The second issue that represents a challenge to preventing long-term mathematics difficulty with Tier 2 intervention concerns questions about transfer across components of the mathematics curriculum. As our studies described in this chapter illustrate, although transfer may occur across some domains it is decidedly limited across others. For example, in Fuchs et al. (2013a), we found clear indications of transfer from simple arithmetic tutoring to more complex calculations. However, transfer to word problems was more limited, with word-problem achievement gaps growing over the course of intervention for both tutoring conditions. In a similar way, in Fuchs et al. (2013b), although fraction intervention had dramatic effects in decreasing the achievement gap for more and less severe risk fourth graders, fraction tutoring had no effect on students’ whole-number calculation skill. As already discussed, mathematics, more than reading, is potentially complicated by the fact that the elementary school curriculum comprises multiple components within and across the grades. This problem becomes more complicated over the course of high school, where the components of the mathematics curriculum (e.g., geometry, trigonometry, calculus, as well as algebra) diverge more dramatically than in the earlier grades.

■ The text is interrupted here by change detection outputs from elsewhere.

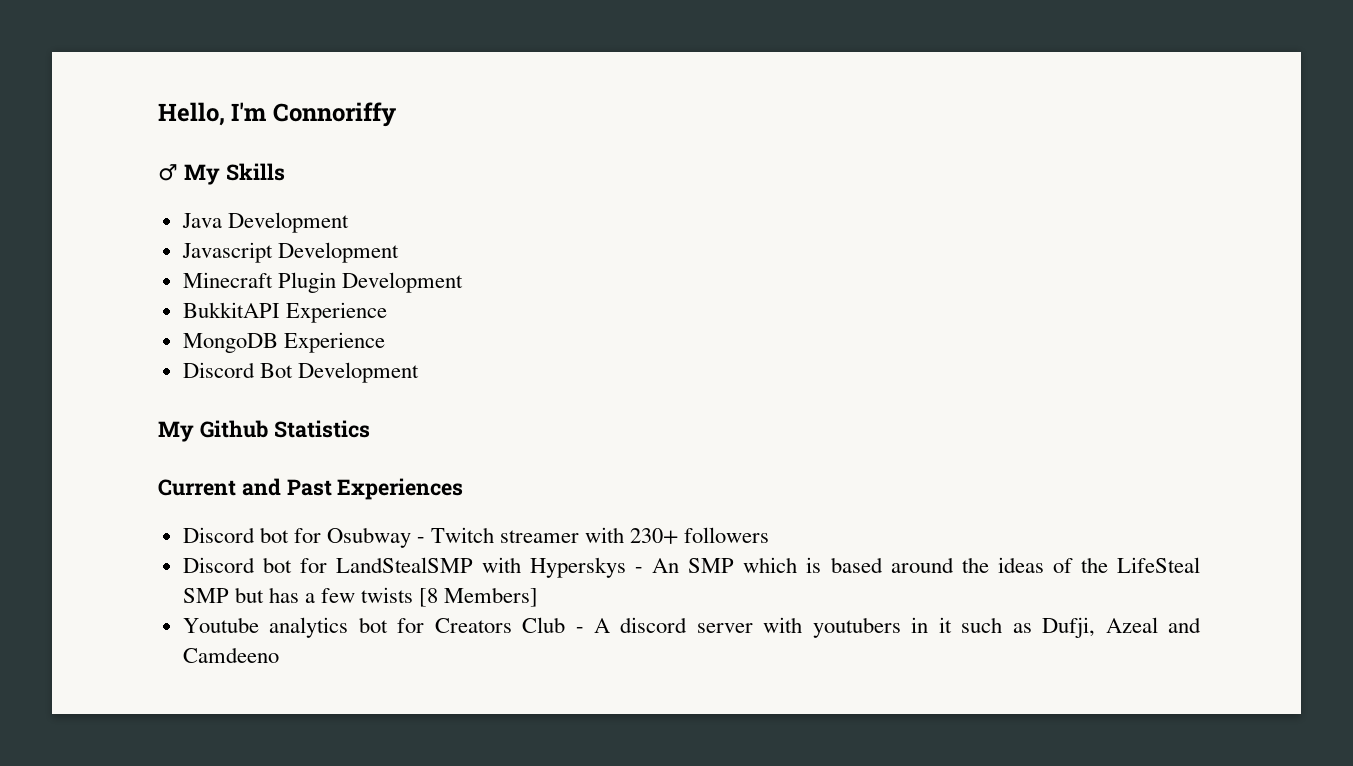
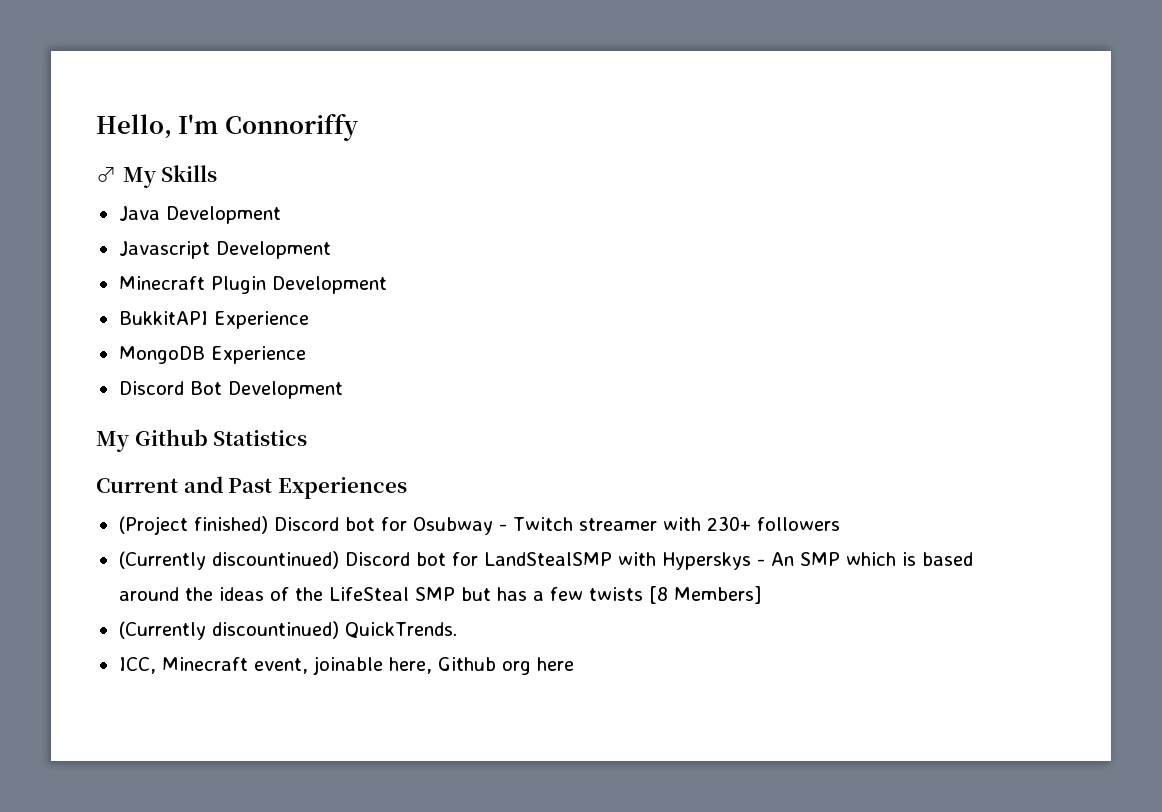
- Discord bot for Osubway - Twitch streamer with 230+ followers
+ (Project finished) Discord bot for Osubway - Twitch streamer with 230+ followers
- Discord bot for LandStealSMP with Hyperskys - An SMP which is based around the ideas of the LifeSteal SMP but has a few twists [8 Members]
+ (Currently discountinued) Discord bot for LandStealSMP with Hyperskys - An SMP which is based around the ideas of the LifeSteal SMP but has a few twists [8 Members]
- Youtube analytics bot for Creators Club - A discord server with youtubers in it such as Dufji, Azeal and Camdeeno
+ (Currently discountinued) QuickTrends.
+ ICC, Minecraft event, joinable here, Github org here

Clearly, additional research on other components of the mathematics curriculum, at early and later stages of mathematics development, is required to elucidate where prior Tier 2 intervention creates protection against further risk and where one can expect new forms of risk to emerge. New risk may emerge due to lack of transfer from earlier intervention. Alternatively, new topics in the mathematics curriculum may create risk for students whose prior mathematics performance has been adequate. All this creates the need not only for additional intervention work, with a focus on long-term outcomes, but also for additional research on screening for risk on topics at the intermediate grades and at the middle- and high-school levels.